By Renee Catt for Good Men Project
Practicing gratitude has brought so much peace into my heart and my children’s hearts. We now talk about being grateful every evening and have a shared gratitude jar.
It took time to reconcile ‘til death do us part’ when my marriage ended, but in fact, I felt like I was dying inside. I didn’t recognize the woman I saw in the mirror. I was suffering from anxiety and depression at the time and was far from happy, let alone thinking about happily ever after.
My happily ever after really began when my marriage ended. I had been ‘trying’ and ‘bargaining’ to get our marriage to work. I thought by even asking my husband about what his sexual fantasies were, that we could rekindle something in our marriage. I even got a tattoo of our wedding date on my shoulder blade as a sign of my commitment to make the marriage work.
I now understand and believe that ‘sometimes, some relationships just aren’t meant to last and they have an expiration date.

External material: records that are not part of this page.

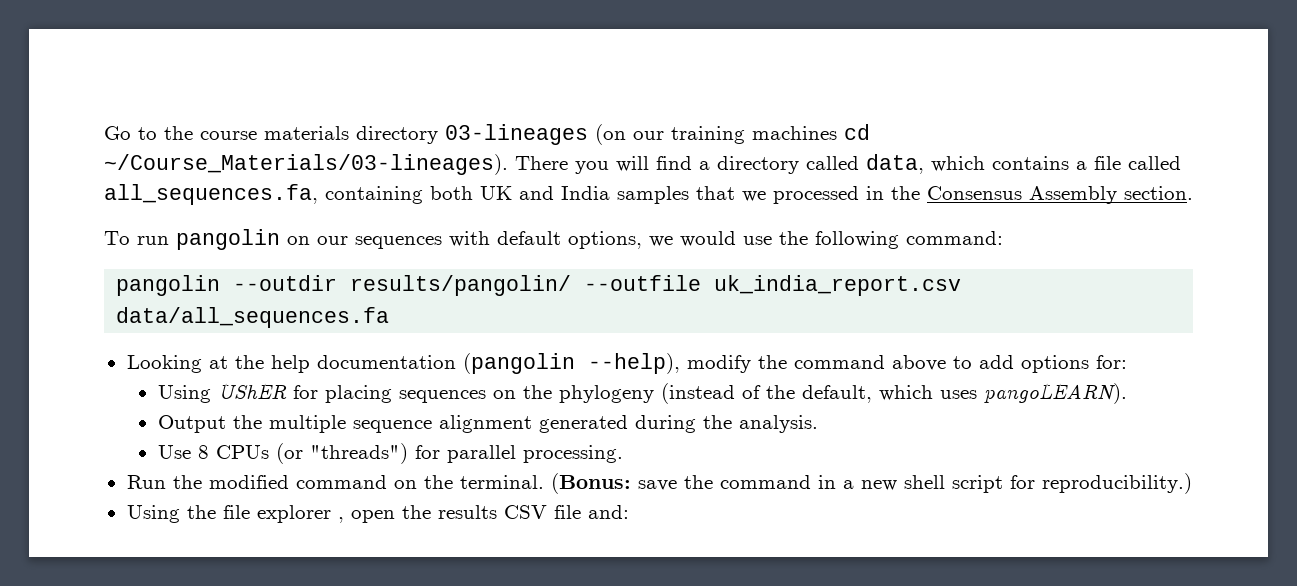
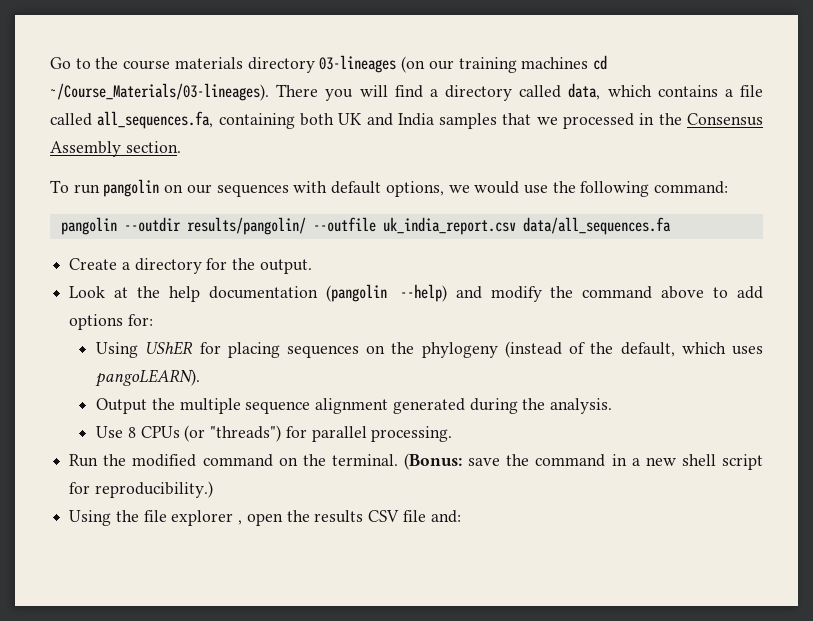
- Looking at the help documentation (pangolin --help), modify the command above to add options for:
+ Create a directory for the output.
+ Look at the help documentation (pangolin --help) and modify the command above to add options for:

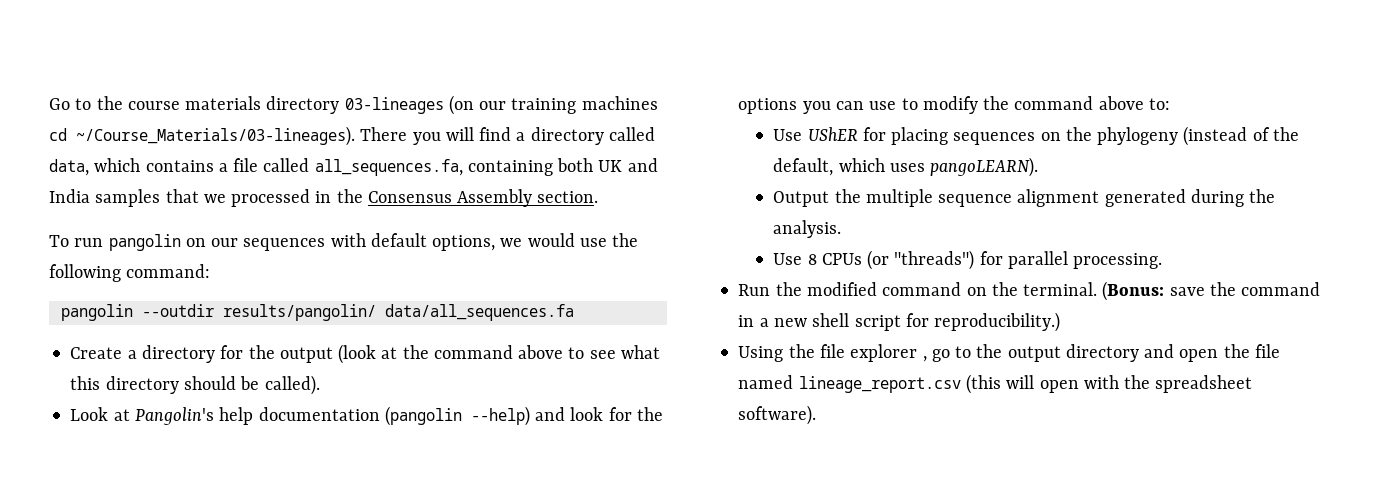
- pangolin --outdir results/pangolin/ --outfile uk_india_report.csv data/all_sequences.fa
+ pangolin --outdir results/pangolin/ data/all_sequences.fa
- Create a directory for the output.
+ Create a directory for the output (look at the command above to see what this directory should be called).
- Look at the help documentation (pangolin --help) and modify the command above to add options for:
- Using UShER for placing sequences on the phylogeny (instead of the default, which uses pangoLEARN).
+ Look at Pangolin's help documentation (pangolin --help) and look for the options you can use to modify the command above to:
+ Use UShER for placing sequences on the phylogeny (instead of the default, which uses pangoLEARN).
- Using the file explorer , open the results CSV file and:
+ Using the file explorer , go to the output directory and open the file named lineage_report.csv (this will open with the spreadsheet software).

Ours had well and truly reached that point. That’s why all the ‘trying’ and ‘bargaining’ did not work. I know we both did not want to continue hurting each other.
We had two small children who were three and four at the time and what examples were we setting for them? That you ‘settle’ into a relationship that is going nowhere? They would soon pick up on those vibes. I did not want that for our kids. I did not want that for me or for my then-husband either.
I started to reconcile our ‘til death do us part’ when I started to practice gratitude. At first, this sounded absolutely ridiculous, that I could be grateful my marriage was ending. It seemed impossible at the start and even felt wrong. Until I thought about it differently.
I also felt that if I was going to be angry and resentful towards my ex, which, let’s be real here, most of us are leading up to separation and even following separation for a bit. It’s because we aren’t taught how to separate successfully. Then, I could at least be grateful too.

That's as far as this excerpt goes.